▸ TASK REQUIREMENTS:
The answer must consist of every line from the data that holds "none".

▸ RECORD SET:
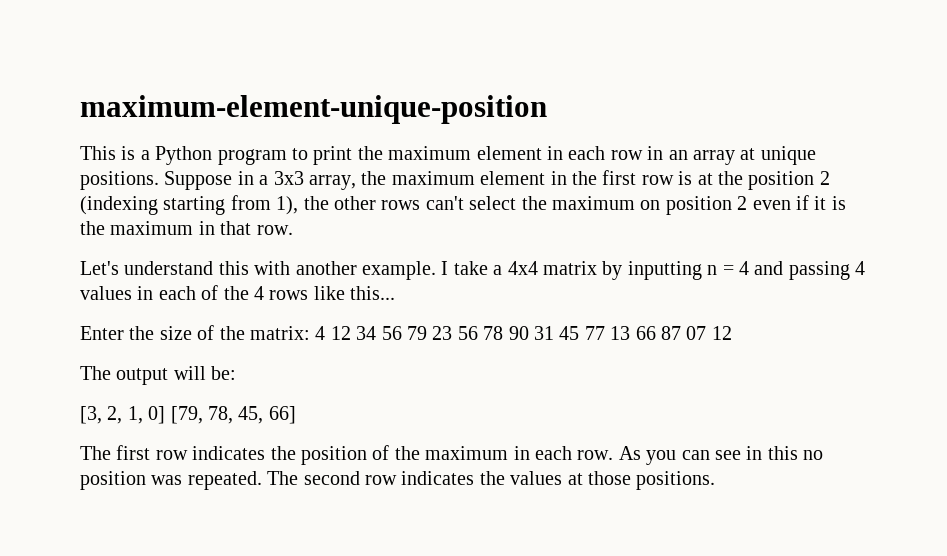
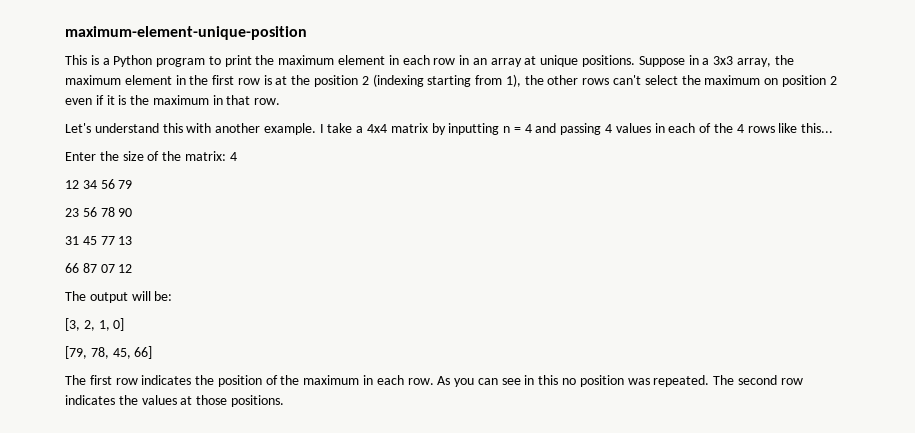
(326, 333) none -> (237, 156) //
(427, 333) none -> (133, 184) //
(529, 333) none -> (133, 212) //
(631, 333) none -> (133, 240) //
(166, 415) none -> (125, 324) //

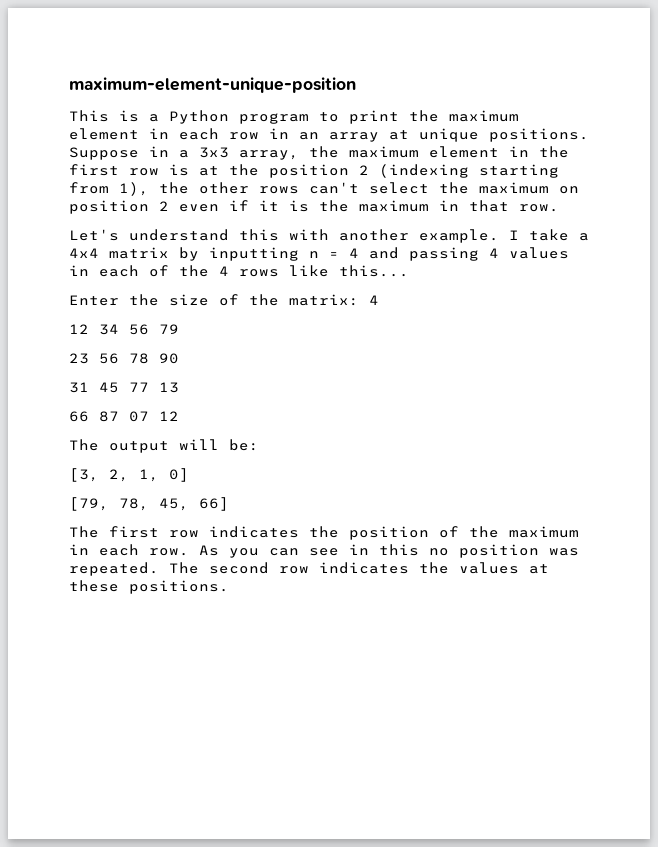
[196,395,228,405] those -> [69,580,119,592] these

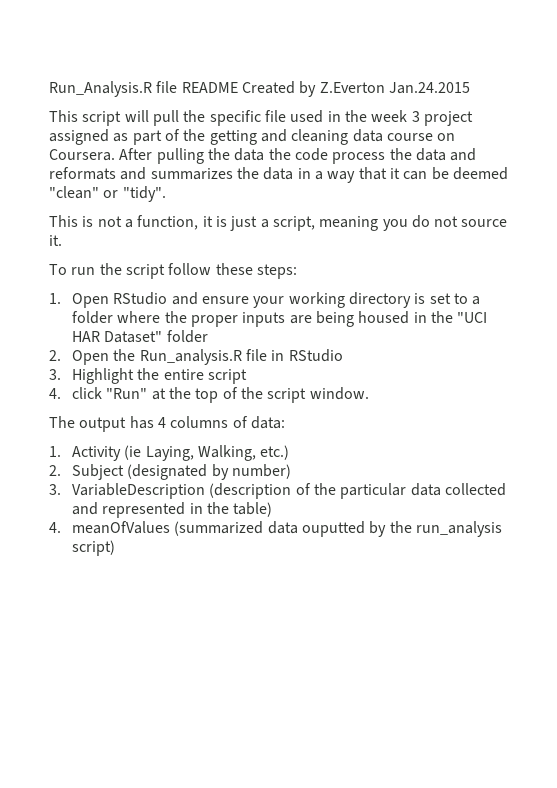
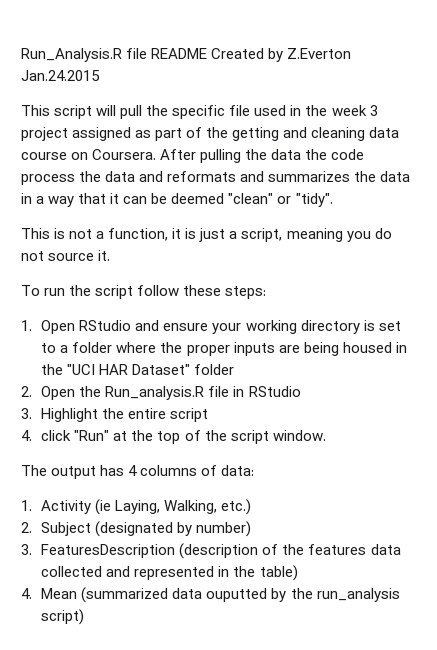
[72,483,206,499] VariableDescription -> [41,544,176,558] FeaturesDescription
[340,483,407,499] particular -> [308,544,367,555] features
[72,521,171,534] meanOfValues -> [41,588,78,599] Mean

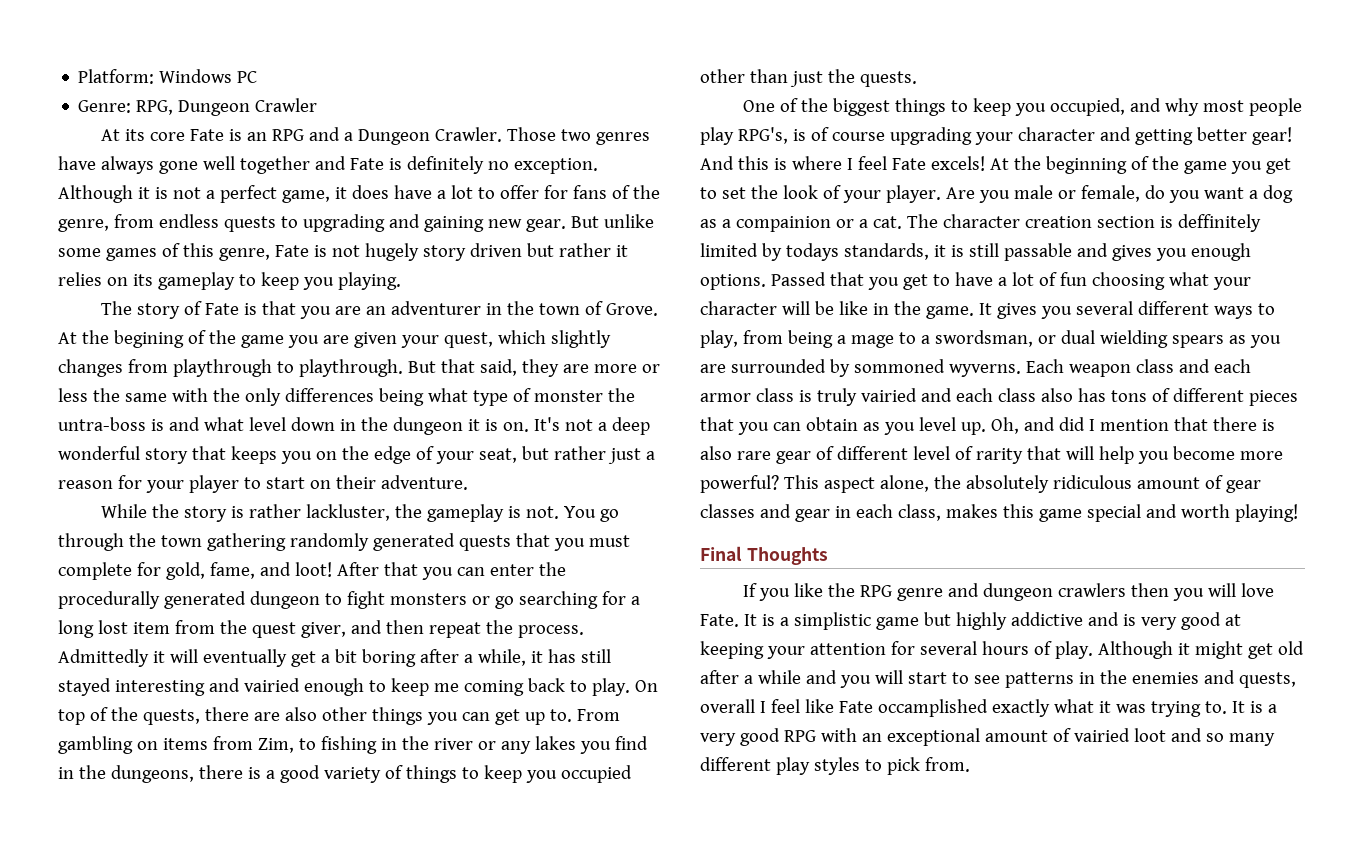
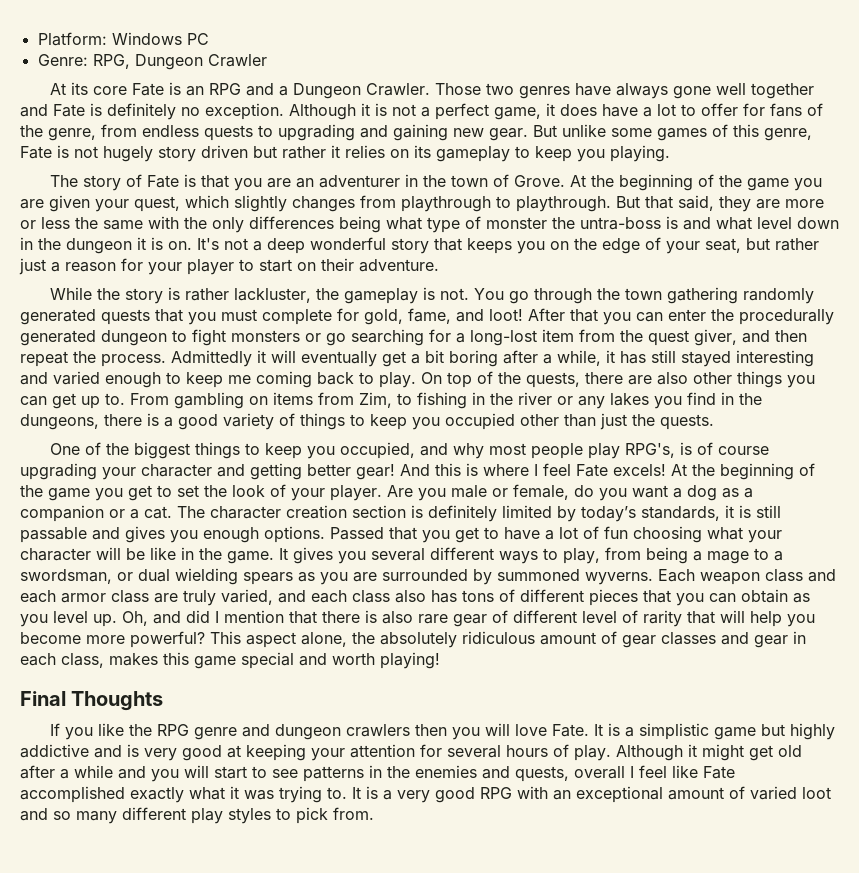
[113,330,184,348] begining -> [619,174,694,191] beginning
[58,620,128,638] long lost -> [470,330,537,346] long-lost
[243,678,300,692] vairied -> [53,371,100,385] varied
[735,216,831,232] compainion -> [20,505,104,522] companion
[1177,214,1261,232] deffinitely -> [428,505,497,522] definitely
[785,243,839,261] todays -> [581,506,636,522] today’s
[853,359,945,373] sommoned -> [497,569,580,581] summoned
[798,388,917,406] is truly vairied -> [154,589,273,606] are truly varied,
[877,699,988,717] occamplished -> [20,786,125,803] accomplished
[1073,728,1130,742] vairied -> [750,786,797,800] varied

▸ REPLY TO THE EXERCISE:
(326, 333) none -> (237, 156) //
(427, 333) none -> (133, 184) //
(529, 333) none -> (133, 212) //
(631, 333) none -> (133, 240) //
(166, 415) none -> (125, 324) //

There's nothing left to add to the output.